Yes, still waiting for it…


(Erick Guan) #23

Yes, we can do this. The model doesn’t report the reason why it thought so.

@ChrisBeach Let’s say I’ll fix this with next version. In that, JIT notification will be replaced by a dialog.


(Erick Guan) #24

As I played around, TOXICITY model doesn’t work like this. We couldn’t know which word cause the problem now.


(Sam Saffron) #25

OK, testing this on meta I am seeing an extra 400ms delay on posting (from Australia) cause we need a full extra round trip here.

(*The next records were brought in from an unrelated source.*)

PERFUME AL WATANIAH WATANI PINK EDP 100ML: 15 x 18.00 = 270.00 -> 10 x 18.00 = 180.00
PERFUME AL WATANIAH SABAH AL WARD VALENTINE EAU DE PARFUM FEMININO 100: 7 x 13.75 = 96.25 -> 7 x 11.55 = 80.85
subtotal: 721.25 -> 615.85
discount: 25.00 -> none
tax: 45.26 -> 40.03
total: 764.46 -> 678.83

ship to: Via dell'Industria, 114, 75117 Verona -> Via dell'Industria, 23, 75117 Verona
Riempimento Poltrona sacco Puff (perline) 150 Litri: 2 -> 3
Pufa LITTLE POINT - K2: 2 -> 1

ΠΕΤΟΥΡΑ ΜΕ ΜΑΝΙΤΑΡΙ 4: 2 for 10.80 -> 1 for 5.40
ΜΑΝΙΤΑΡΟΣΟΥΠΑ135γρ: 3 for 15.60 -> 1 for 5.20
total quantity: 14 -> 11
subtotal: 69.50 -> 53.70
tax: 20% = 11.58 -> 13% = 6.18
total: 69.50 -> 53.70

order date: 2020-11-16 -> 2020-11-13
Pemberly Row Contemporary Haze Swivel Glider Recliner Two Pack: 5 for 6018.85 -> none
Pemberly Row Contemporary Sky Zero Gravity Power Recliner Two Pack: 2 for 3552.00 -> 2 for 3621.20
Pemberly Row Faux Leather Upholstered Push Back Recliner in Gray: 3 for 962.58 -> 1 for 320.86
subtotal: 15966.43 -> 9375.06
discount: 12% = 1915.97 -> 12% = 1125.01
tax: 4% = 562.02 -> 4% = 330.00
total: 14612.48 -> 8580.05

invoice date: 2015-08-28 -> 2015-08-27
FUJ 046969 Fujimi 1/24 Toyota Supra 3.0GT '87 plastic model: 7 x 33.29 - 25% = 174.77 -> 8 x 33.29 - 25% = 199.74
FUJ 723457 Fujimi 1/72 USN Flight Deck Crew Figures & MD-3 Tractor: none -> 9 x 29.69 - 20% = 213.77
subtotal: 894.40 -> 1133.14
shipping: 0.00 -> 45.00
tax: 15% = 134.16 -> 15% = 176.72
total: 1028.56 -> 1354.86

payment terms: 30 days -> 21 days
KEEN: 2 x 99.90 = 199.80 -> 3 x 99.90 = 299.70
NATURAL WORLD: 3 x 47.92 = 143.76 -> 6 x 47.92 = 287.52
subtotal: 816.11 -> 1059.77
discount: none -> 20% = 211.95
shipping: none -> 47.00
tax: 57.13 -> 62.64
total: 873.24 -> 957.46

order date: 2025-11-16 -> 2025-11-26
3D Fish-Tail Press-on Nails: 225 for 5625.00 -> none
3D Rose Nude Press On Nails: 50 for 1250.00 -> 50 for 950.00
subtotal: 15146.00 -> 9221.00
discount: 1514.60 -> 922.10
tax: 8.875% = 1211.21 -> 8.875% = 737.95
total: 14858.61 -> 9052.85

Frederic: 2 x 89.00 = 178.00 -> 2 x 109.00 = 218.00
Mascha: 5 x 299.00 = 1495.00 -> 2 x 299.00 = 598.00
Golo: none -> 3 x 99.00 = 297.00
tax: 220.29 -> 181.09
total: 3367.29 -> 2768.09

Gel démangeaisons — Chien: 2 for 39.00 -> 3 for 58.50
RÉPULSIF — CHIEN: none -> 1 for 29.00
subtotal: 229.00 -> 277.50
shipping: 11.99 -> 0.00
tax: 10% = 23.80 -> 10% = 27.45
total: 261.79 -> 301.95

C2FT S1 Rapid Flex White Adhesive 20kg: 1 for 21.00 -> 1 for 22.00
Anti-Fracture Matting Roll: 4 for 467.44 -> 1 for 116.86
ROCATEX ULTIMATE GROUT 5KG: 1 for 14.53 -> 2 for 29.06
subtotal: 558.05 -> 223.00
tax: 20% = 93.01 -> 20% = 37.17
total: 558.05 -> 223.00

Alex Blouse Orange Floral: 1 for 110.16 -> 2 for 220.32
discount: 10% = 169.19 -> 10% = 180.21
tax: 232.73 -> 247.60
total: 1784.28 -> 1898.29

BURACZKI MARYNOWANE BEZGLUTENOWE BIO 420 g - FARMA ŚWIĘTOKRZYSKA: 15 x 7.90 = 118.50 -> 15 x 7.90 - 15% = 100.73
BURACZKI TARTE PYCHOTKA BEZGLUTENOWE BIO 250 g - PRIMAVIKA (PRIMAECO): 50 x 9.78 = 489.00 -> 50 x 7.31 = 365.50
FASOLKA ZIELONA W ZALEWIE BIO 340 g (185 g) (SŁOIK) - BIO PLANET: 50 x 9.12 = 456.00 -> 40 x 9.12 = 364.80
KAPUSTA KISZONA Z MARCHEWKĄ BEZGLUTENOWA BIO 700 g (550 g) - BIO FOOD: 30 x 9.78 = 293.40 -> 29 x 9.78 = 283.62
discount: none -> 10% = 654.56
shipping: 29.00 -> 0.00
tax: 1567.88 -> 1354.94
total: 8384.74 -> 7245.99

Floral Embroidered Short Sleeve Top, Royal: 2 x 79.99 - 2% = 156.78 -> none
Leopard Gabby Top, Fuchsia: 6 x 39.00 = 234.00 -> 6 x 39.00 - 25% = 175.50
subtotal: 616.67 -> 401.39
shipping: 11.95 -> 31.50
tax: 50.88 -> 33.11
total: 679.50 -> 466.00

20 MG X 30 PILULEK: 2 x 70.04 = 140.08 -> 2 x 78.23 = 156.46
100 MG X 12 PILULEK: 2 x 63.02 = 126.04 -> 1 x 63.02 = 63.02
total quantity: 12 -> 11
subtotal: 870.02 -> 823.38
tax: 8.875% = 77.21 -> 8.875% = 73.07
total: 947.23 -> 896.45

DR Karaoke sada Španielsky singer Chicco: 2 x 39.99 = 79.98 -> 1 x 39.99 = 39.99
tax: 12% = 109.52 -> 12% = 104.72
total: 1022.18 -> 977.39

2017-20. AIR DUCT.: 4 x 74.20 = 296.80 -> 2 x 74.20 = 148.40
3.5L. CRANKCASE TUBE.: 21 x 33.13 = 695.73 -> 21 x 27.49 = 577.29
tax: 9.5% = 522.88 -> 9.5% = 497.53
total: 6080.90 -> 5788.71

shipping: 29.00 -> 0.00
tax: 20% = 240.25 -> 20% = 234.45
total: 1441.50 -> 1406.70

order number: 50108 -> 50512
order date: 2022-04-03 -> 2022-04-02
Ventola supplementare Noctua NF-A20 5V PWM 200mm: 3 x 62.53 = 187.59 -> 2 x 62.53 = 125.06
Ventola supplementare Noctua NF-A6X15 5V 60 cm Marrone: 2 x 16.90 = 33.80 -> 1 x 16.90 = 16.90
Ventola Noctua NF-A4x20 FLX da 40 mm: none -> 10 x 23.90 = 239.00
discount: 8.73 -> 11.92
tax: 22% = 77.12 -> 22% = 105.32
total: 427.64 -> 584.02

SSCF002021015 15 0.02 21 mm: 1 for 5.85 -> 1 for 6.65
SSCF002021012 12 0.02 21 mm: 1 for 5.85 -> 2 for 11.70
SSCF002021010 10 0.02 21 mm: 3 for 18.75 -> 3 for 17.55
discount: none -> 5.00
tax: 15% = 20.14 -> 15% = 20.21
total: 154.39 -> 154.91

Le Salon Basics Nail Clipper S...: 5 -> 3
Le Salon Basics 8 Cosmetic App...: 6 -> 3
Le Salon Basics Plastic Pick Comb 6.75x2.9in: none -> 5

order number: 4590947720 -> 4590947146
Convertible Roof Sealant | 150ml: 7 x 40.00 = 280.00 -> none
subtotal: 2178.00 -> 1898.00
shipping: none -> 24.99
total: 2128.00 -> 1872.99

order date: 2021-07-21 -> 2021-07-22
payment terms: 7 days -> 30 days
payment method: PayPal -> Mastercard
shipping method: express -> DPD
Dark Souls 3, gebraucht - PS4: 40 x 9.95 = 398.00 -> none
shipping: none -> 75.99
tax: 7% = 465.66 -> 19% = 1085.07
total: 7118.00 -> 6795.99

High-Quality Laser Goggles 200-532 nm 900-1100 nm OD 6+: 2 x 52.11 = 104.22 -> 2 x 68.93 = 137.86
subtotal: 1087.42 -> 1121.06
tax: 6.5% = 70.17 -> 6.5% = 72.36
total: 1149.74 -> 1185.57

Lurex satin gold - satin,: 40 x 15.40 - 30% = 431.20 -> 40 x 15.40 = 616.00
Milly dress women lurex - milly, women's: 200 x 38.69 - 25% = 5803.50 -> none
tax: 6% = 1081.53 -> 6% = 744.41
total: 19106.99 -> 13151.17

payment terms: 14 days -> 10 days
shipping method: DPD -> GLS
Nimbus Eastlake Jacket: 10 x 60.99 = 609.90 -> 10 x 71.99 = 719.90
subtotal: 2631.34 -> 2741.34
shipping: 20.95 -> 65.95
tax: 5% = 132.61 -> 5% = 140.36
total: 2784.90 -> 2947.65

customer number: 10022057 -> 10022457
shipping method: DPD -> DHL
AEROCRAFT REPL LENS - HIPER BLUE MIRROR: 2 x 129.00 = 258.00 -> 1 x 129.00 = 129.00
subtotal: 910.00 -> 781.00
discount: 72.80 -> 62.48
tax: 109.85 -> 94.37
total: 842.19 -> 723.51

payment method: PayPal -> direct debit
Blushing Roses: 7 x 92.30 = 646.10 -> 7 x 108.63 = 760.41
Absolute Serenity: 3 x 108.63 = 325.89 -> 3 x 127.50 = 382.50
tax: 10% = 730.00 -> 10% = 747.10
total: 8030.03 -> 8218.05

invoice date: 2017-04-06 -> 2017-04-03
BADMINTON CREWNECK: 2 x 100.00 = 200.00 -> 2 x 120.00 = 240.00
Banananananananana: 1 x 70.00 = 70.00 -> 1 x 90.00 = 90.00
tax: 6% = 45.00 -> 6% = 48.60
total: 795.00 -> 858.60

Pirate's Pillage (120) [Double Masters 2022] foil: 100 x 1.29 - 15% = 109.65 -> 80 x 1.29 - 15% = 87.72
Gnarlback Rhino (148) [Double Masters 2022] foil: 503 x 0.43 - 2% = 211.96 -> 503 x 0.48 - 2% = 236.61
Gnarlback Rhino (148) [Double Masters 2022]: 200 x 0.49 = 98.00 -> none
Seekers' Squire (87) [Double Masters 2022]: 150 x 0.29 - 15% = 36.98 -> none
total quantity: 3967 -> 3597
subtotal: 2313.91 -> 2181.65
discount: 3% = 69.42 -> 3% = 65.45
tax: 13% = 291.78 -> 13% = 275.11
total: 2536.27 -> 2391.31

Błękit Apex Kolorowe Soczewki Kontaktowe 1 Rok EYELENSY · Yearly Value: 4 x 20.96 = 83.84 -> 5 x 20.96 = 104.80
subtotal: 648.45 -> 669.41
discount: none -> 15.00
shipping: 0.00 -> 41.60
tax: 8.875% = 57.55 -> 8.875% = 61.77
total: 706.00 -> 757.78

I wonder if you can hook in to posts/create so you don’t require a full round trip to do this. It is a bit tricky cause of the hijack part though. But I guess you could just introduce a custom /posts/create that hijacks everything including the create itself… I am not sure… we can not do partial hijack without a fiber server, so this is tricky.

Thinking about this.

This is super urgent though, disabling this on meta now:

It is just too easy to hit the rate limit, and once you do no error is displayed!


(Chris Beach) #26

Sounds nasty. If the plugin hits Google’s rate limit, is the topic posting flow broken?


(Erlend Sogge Heggen) #27

Perhaps we could limit the dialog to a specified Trust Level (TL1 by default) while the rest of the posts are only subject to automated flagging, which doesn’t need to happen at post-time.


(Chris Beach) #28

I’ve been running since yesterday and announced the feature to users this morning:

https://se23.life/t/automated-etiquette-analysis-on-se23-life/8279?u=chrisbeach

A mixed reception so far.

I created an opt-in category so members could play with the new feature and we’ve uncovered one or two issues so far - it seems the browser must be refreshed for the feature to become active for some users (possibly a general issue with plugin updates)


(Chris Beach) #29

The plugin doesn’t seem to catch words that are caught by the censor watchlist (and are automatically blocked out). This seems like a bug.


(Erick Guan) #30

Basically I want it to fail silently. It will be flagged by the bg job.

@erlend_sh rate limit for a user is 6/min. From Google API console, we didn’t reach the threshold.

This is implemented in hijack branch now. GitHub - fantasticfears/discourse-etiquette at hijack. This doesn’t apply to post editing yet.

Also, please ask me if you want a lower timeout! Now it’s allowed for around 10 seconds.

This plugin has nothing to do with censor watchlist so it won’t complain anything.


(Chris Beach) #31

The plugin would ideally operate on the raw post before it is processed by the censor watchlist.

Otherwise it won’t accurately score toxic posts.


(Erick Guan) #32

I think you just didn’t hit the threshold since the raw text is sent to the server anyhow even it’s censored.


(Chris Beach) #33

Ah yes. I’ve just tried again using different censored words and managed to trigger the filter.

Looks like my original filthy words were British slang and weren’t part of Google’s American English lexicon.


(Erick Guan) #34

Google have used datasets from Wikipedia talk pages. This could introduce bias as you said. In fact, they have an API to submit correction so that they could improve false negatives. The plugin doesn’t implement anything for this.


(Chris Beach) #35

FYI @fantasticfears - I’m seeing regular errors in my logs:


(Erick Guan) #37

Fixed. Thanks for reporting.


(Chris Beach) #38

Great! :+1: That appears to have fixed it for me. Thanks for sorting this out.

I also see a lot of these errors, which may be a problem at Google’s end rather than with the plugin.

Just FYI:


(Erick Guan) #39

Those may be from timeout and limit exceeded. If the job checks a bunch of posts, they are likely to hit 1000 requests / 100 seconds quota.


(Chris Beach) #40

I had to be quite careful with quota management when I used the Perspective API for bulk analysis. Even quite fine grained rate limiting on my side sometimes still threw rate limit errors on Google’s side.

I think we do have to be careful not to trigger too many rate limit errors on their server. I’m not sure of Google’s tolerance to it, but I remember Twitter blocked one of my keys once because I’d exceeded their limit too many times.


(Alexander Wright) #41

Are there any analytics available on how many posts the plugin has analysed, and how many triggered the warnings?

If not, could that be added please?

Another useful feature would be a warning that the rate limit had been hit.